After a shaky period of uncertainty surrounding pre-Brexit and the general election, the UK housing market has experienced a “new year bounce”. The number of buyers and sellers rose in January as did the number of sales agreed.
Unlike many European countries, the UK has always had a culture that favors property ownership over renting, making property development an attractive investment prospect. Add to this the potential return on investment (ROI) of commercial projects — such as office and retail space, and it’s not hard to understand why many people dream of starting their own property development business.
In this guide, we’ll explore the key steps to starting a property development business.
Create a Solid Business Plan
As with any business, it’s important to lay the foundations and plan before leaping in feet first. If you’re seeking external investment to help fund property development, your plan will need to be top-notch. Even if you have the capital to go it alone, a business plan is essential to ensure your goals are achievable and progress towards them can be monitored.
Consider short and long term goals, your target market, sources of funding, the location and type of property you plan to purchase, timescales and budget. From day one, it is helpful to plan for long-term growth and set project milestones to hit along the way.
Choose a Business Model
A property developer can purchase property as a sole trader or they can opt to set up a limited company to buy a property through. The main difference between the two is how tax is paid.
As a sole trader, capital gains tax will be lower and remortgaging your property will be tax-free. However, managing tax can be complex and income tax could be as high as 40 percent.
As a limited company, a developer can offset interest costs against property income and will only be liable to pay corporation tax on income, which is currently 20 percent. You can reduce tax payments further still, by reinvesting income into other properties. However, taking money out of a limited company can result in a tax liability equaling that of a sole trader.
Buy-To-Let or Buy-To-Sell?
Some property development businesses buy properties to sell and let.
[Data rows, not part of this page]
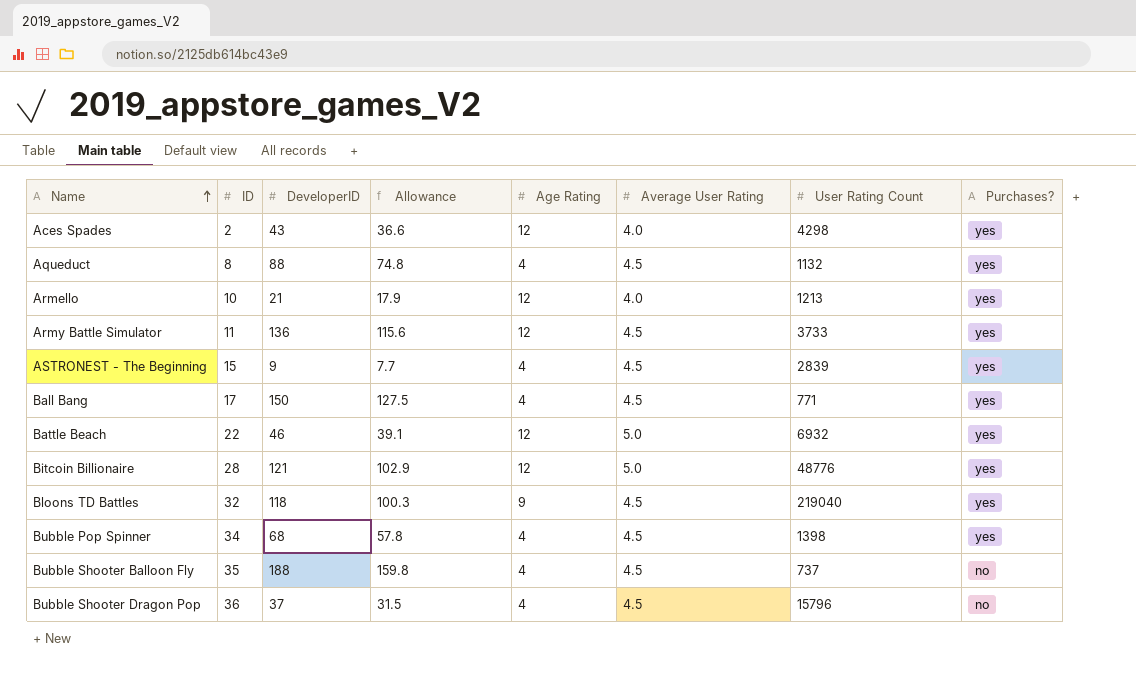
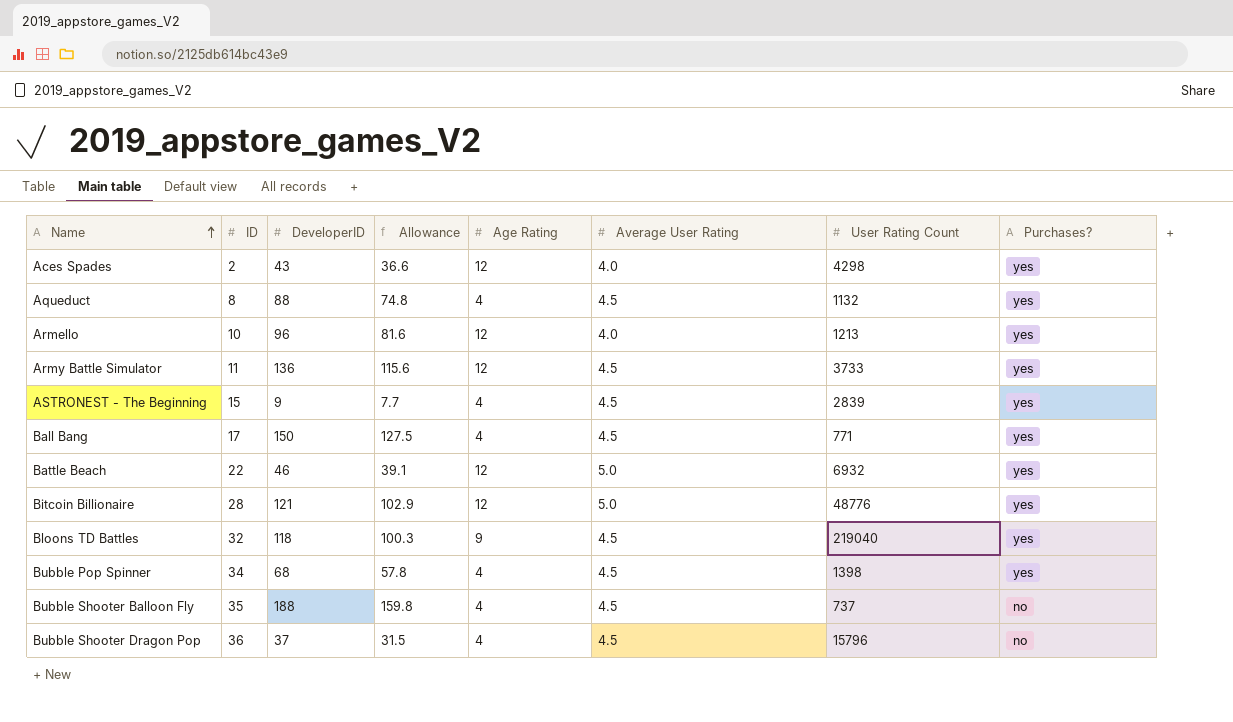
Armello | DeveloperID: 21 -> 96
Armello | Allowance: 17.9 -> 81.6

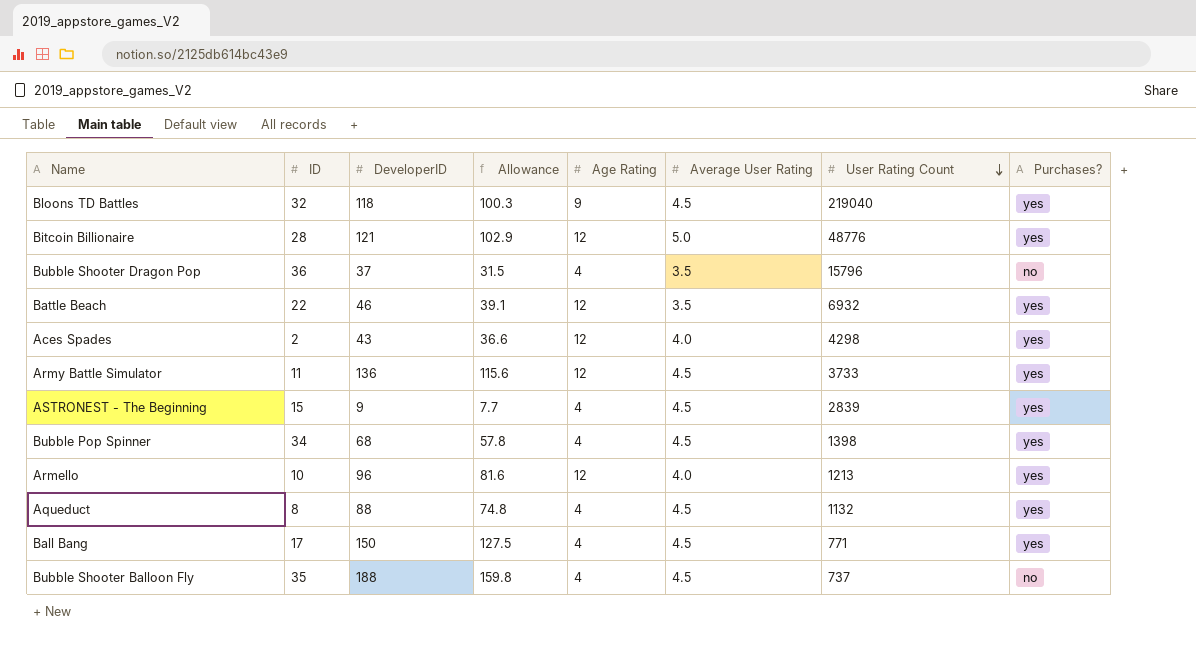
row order: Name ascending -> User Rating Count descending
Bubble Shooter Dragon Pop | Average User Rating: 4.5 -> 3.5
Battle Beach | Average User Rating: 5.0 -> 3.5

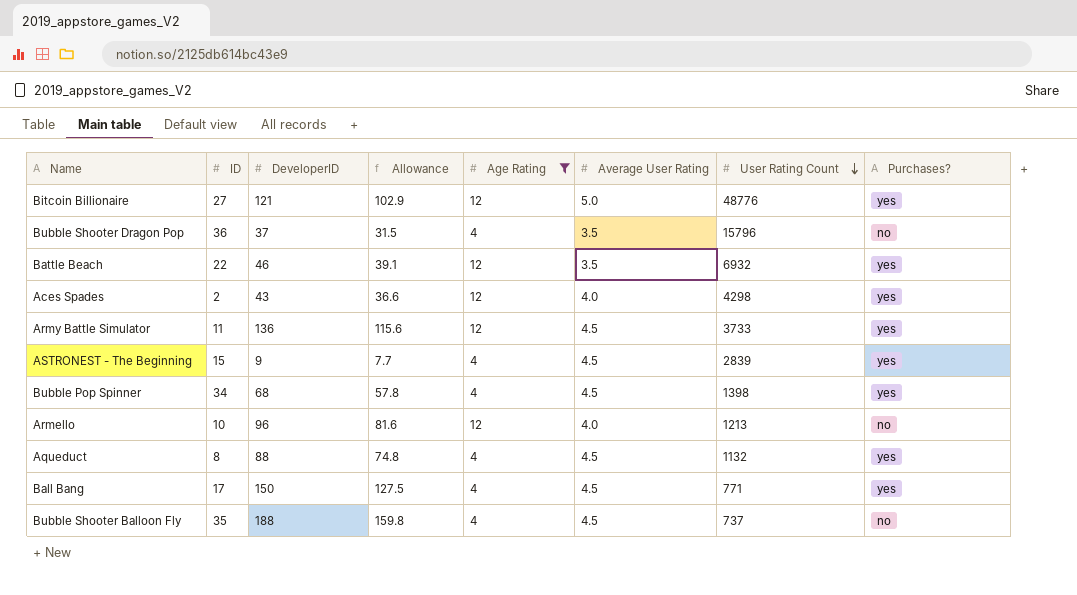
filter: none -> Age Rating != 9
Bitcoin Billionaire | ID: 28 -> 27
Armello | Purchases?: yes -> no

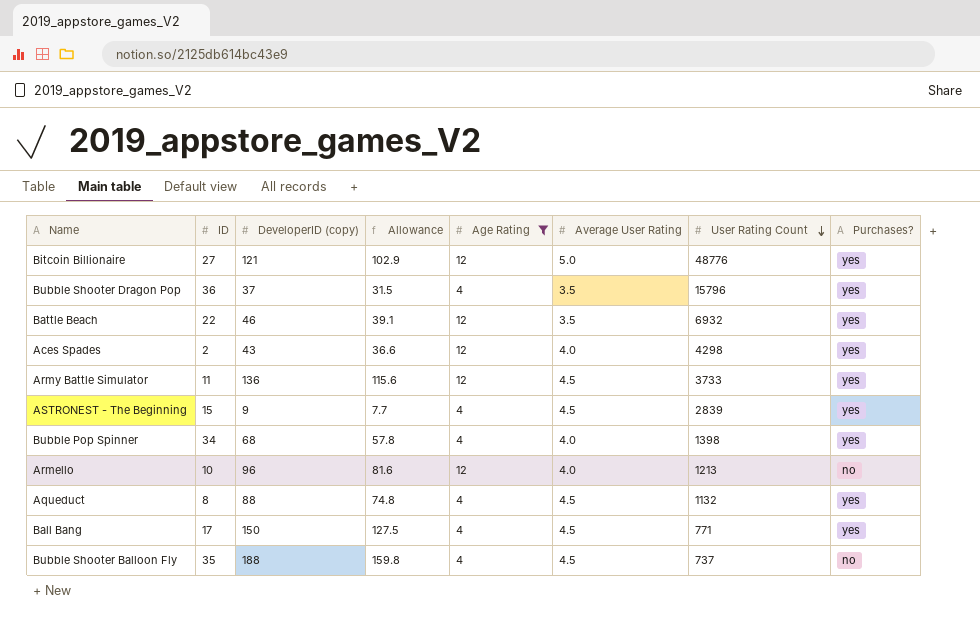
column name: DeveloperID -> DeveloperID (copy)
Bubble Shooter Dragon Pop | Purchases?: no -> yes
Bubble Pop Spinner | Average User Rating: 4.5 -> 4.0

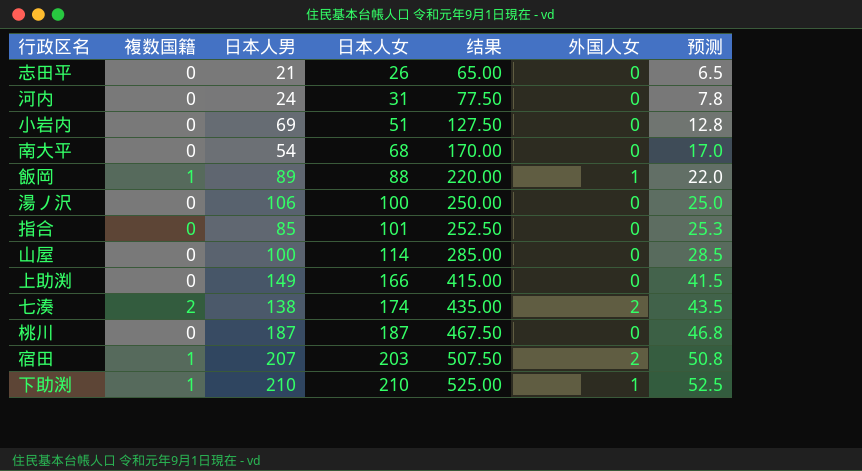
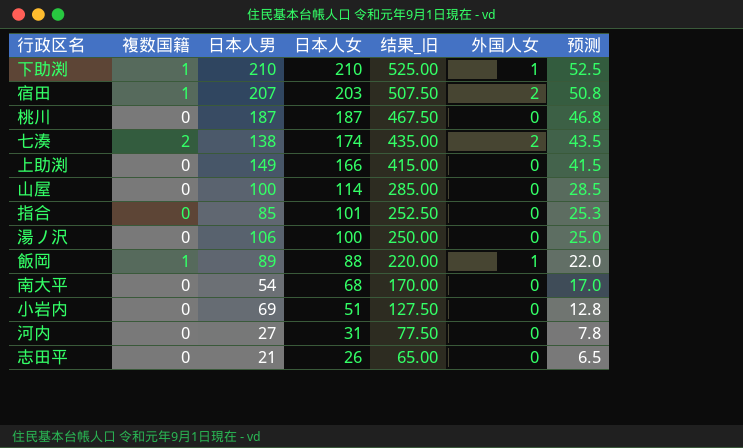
row order: 日本人女 ascending -> 日本人女 descending
column name: 结果 -> 结果_旧
河内 | 日本人男: 24 -> 27

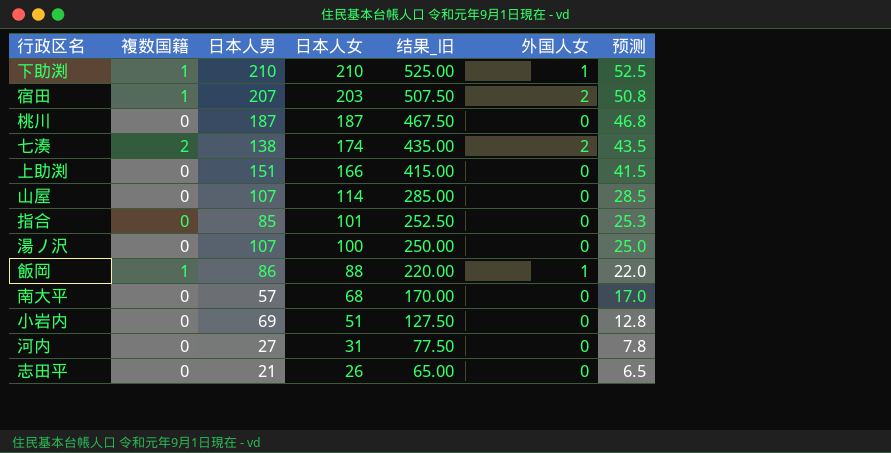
上助渕 | 日本人男: 149 -> 151
山屋 | 日本人男: 100 -> 107
湯ノ沢 | 日本人男: 106 -> 107
飯岡 | 日本人男: 89 -> 86
南大平 | 日本人男: 54 -> 57

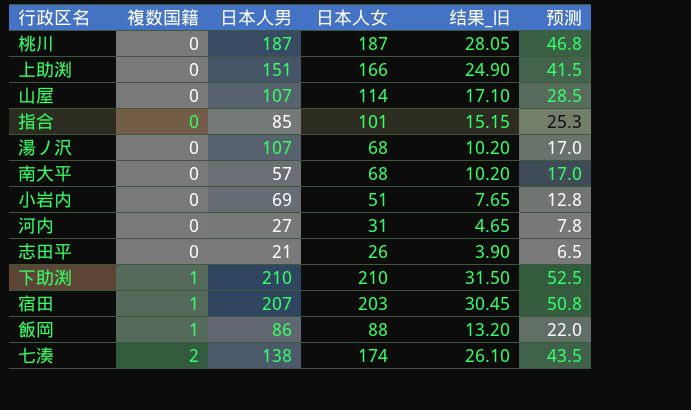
row order: 日本人女 descending -> 複数国籍 ascending
column 外国人女 | position: 6 -> none
column 结果_旧 | formula: [日本人女] * 2.5 -> [日本人女] * 0.15
湯ノ沢 | 日本人女: 100 -> 68
湯ノ沢 | 预测: 25.0 -> 17.0

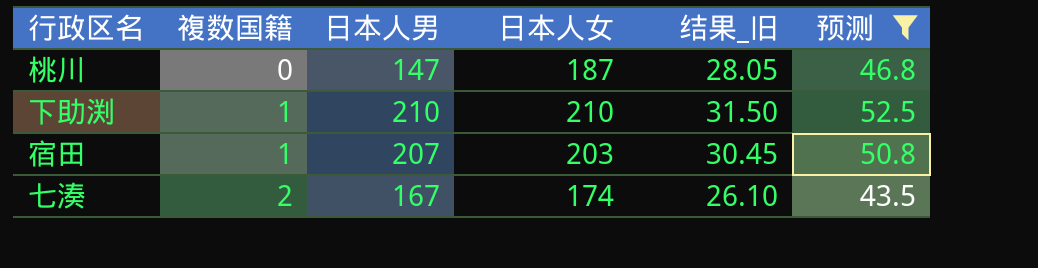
filter: none -> 预测 >= 43.5
桃川 | 日本人男: 187 -> 147
七湊 | 日本人男: 138 -> 167

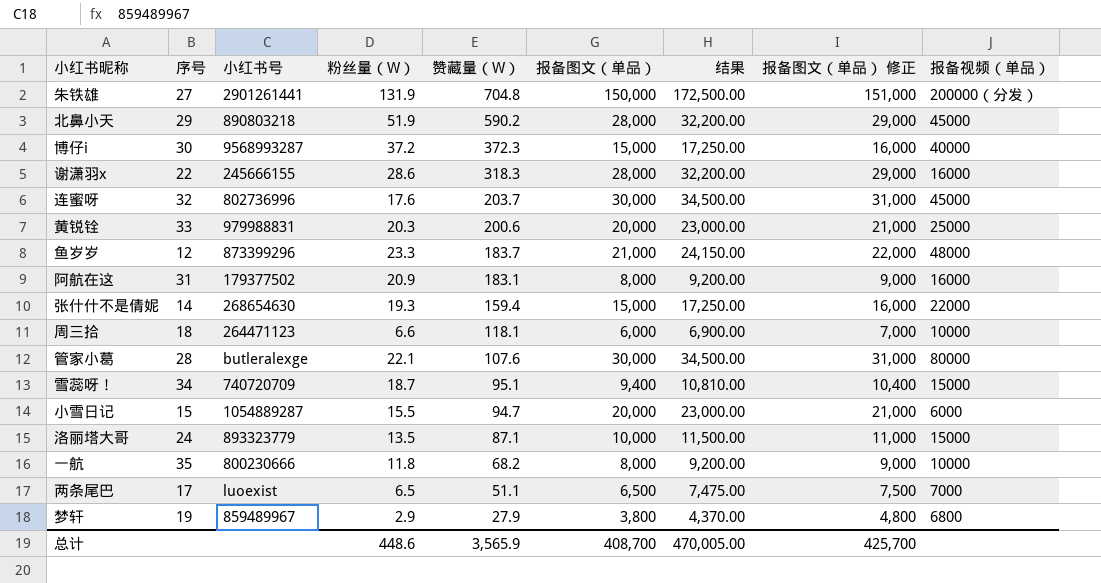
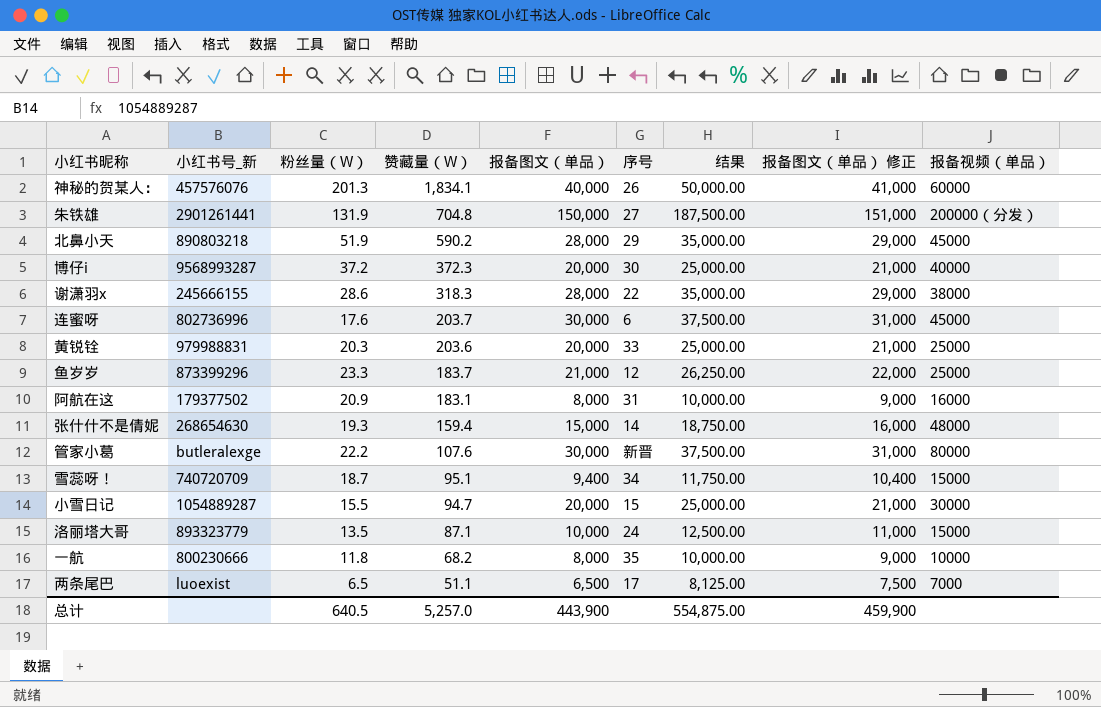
column name: 小红书号 -> 小红书号_新
column 序号 | position: 2 -> 6
column 结果 | formula: [报备图文（单品）] * 1.15 -> [报备图文（单品）] * 1.25
row 周三拾: 18 | 264471123 | 6.6 | 118.1 | 6,000 | 6,900.00 | 7,000 | 10000 -> none
row 梦轩: 19 | 859489967 | 2.9 | 27.9 | 3,800 | 4,370.00 | 4,800 | 6800 -> none
row 神秘的贺某人：: none -> 457576076 | 201.3 | 1,834.1 | 40,000 | 26 | 50,000.00 | 41,000 | 60000
博仔i | 报备图文（单品）: 15,000 -> 20,000
博仔i | 报备图文（单品） 修正: 16,000 -> 21,000
谢潇羽x | 报备视频（单品）: 16000 -> 38000
连蜜呀 | 序号: 32 -> 6
黄锐铨 | 赞藏量（W）: 200.6 -> 203.6
鱼岁岁 | 报备视频（单品）: 48000 -> 25000
张什什不是倩妮 | 报备视频（单品）: 22000 -> 48000
管家小葛 | 粉丝量（W）: 22.1 -> 22.2
管家小葛 | 序号: 28 -> 新晋
小雪日记 | 报备视频（单品）: 6000 -> 30000
总计 | 粉丝量（W）: 448.6 -> 640.5
总计 | 赞藏量（W）: 3,565.9 -> 5,257.0
总计 | 报备图文（单品）: 408,700 -> 443,900
总计 | 结果: 470,005.00 -> 554,875.00
总计 | 报备图文（单品） 修正: 425,700 -> 459,900

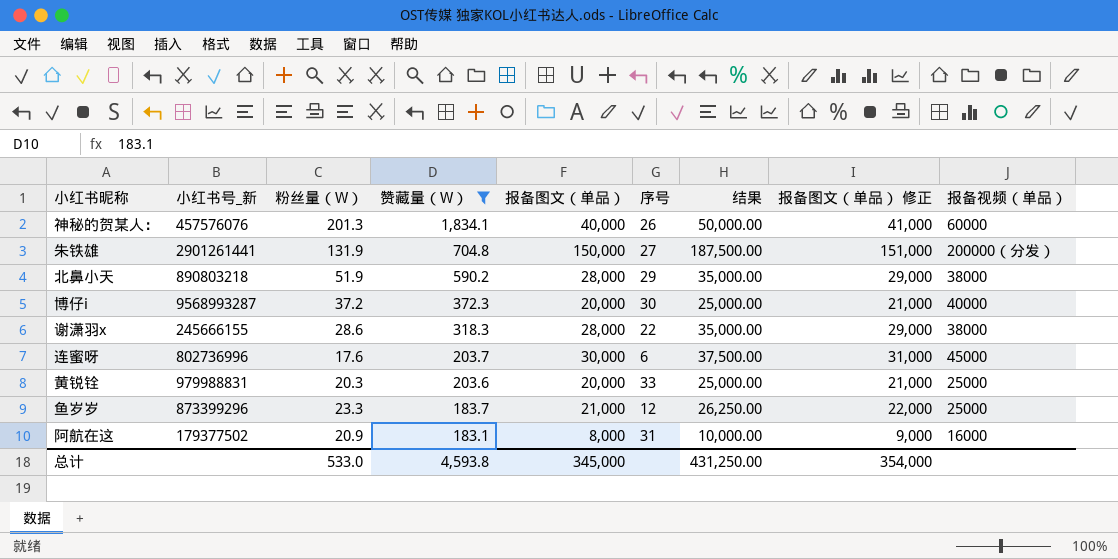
filter: none -> 赞藏量（W） >= 183.1
北鼻小天 | 报备视频（单品）: 45000 -> 38000
总计 | 粉丝量（W）: 640.5 -> 533.0
总计 | 赞藏量（W）: 5,257.0 -> 4,593.8
总计 | 报备图文（单品）: 443,900 -> 345,000
总计 | 结果: 554,875.00 -> 431,250.00
总计 | 报备图文（单品） 修正: 459,900 -> 354,000

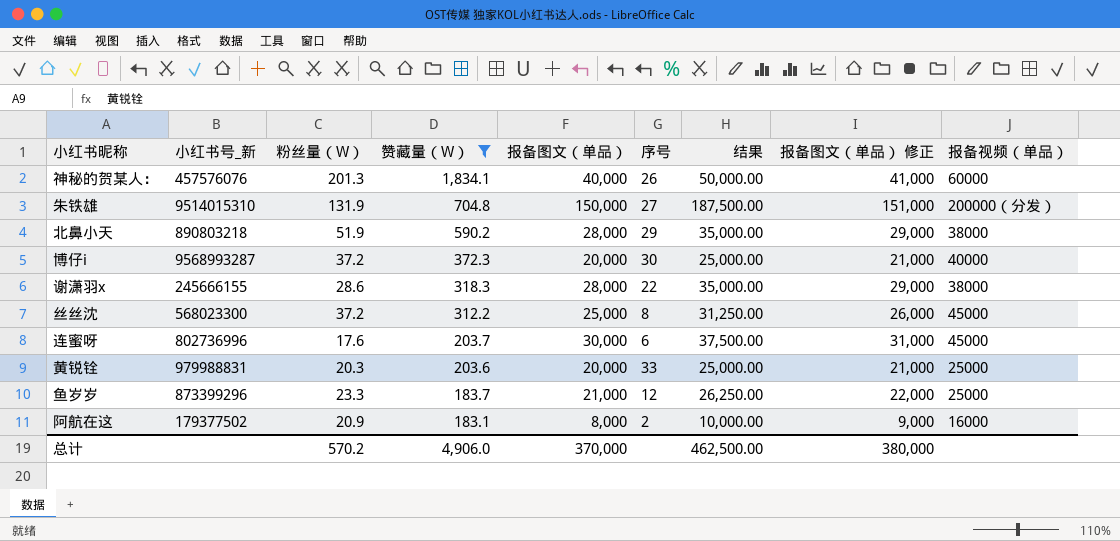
朱铁雄 | 小红书号_新: 2901261441 -> 9514015310
row 丝丝沈: none -> 568023300 | 37.2 | 312.2 | 25,000 | 8 | 31,250.00 | 26,000 | 45000
阿航在这 | 序号: 31 -> 2
总计 | 粉丝量（W）: 533.0 -> 570.2
总计 | 赞藏量（W）: 4,593.8 -> 4,906.0
总计 | 报备图文（单品）: 345,000 -> 370,000
总计 | 结果: 431,250.00 -> 462,500.00
总计 | 报备图文（单品） 修正: 354,000 -> 380,000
However, most — certainly in the early stages — focus on one or the other.
Property developers who focus on buying property to sell seek out renovation projects they can “flip”. The developer buys a property that can be improved in some way. This could mean restoring a dilapidated building to a habitable state or adding value by, for example, converting a loft into an additional bedroom. With house prices predicted to rise by 15.3 percent in the next five years, buying to sell is an attractive prospect.
Buy-to-let is a longer-term commitment. The developer purchases a property that completes any required refurbishment works and rents it out at a price that will cover the mortgage and return a profit. The developer is responsible for maintaining the property and finding tenants unless the services of a letting agency are engaged. The appeal of buy-to-let is the long-term income it provides. However, there may be periods when the property is empty and the developer will need sufficient capital to cover the mortgage during this time.
Secure the Right Property Development Finance
Starting a property development business requires considerable capital from the start. Unless you’re lucky enough to have a very healthy bank balance, you’ll need to research the property development finance available and choose the best option for your needs.
If you’ve identified a property to buy, calculate the estimated cost of the planned project. This should include the purchase price and the cost of any renovations you plan to undertake. Next, work out a realistic estimate of the return on investment (ROI) you can expect, be that a rental income or a sale price. Don’t forget to allow a contingency fund for unexpected costs.
Once you have a good idea of the costs and projected income that can be achieved from a project, explore the finance options available. You may be able to get a standard mortgage to purchase a property. However, traditional lenders often cannot approve a mortgage for the purchase of a buy-to-let property that needs considerable repairs. If you’re relying on the sale of another property to fund the new purchase, you could miss the boat while waiting for the right buyer or for a sale to complete.
Many property developers rely on bridging loans to fund projects when standard loans are unavailable. Bridging loans are much more flexible than mortgages. They can be used to purchase or renovate a property. Bridging finance is offered on a short-term basis, typically four to 12 months and can be available in as little as seven days. Their terms allow a developer to act fast without waiting for an existing property to sell or for the slow wheels of a mortgage application to turn. The loan amount can range from £100k to £2m and often covers 100 percent of the purchase price.
Property development is an exciting and potentially lucrative industry. Making the right start can prevent costly and time-consuming mistakes. Do your research, develop a long-term business plan and make sure you have the necessary finance in place. Follow these steps and you will be well on the way to property development success.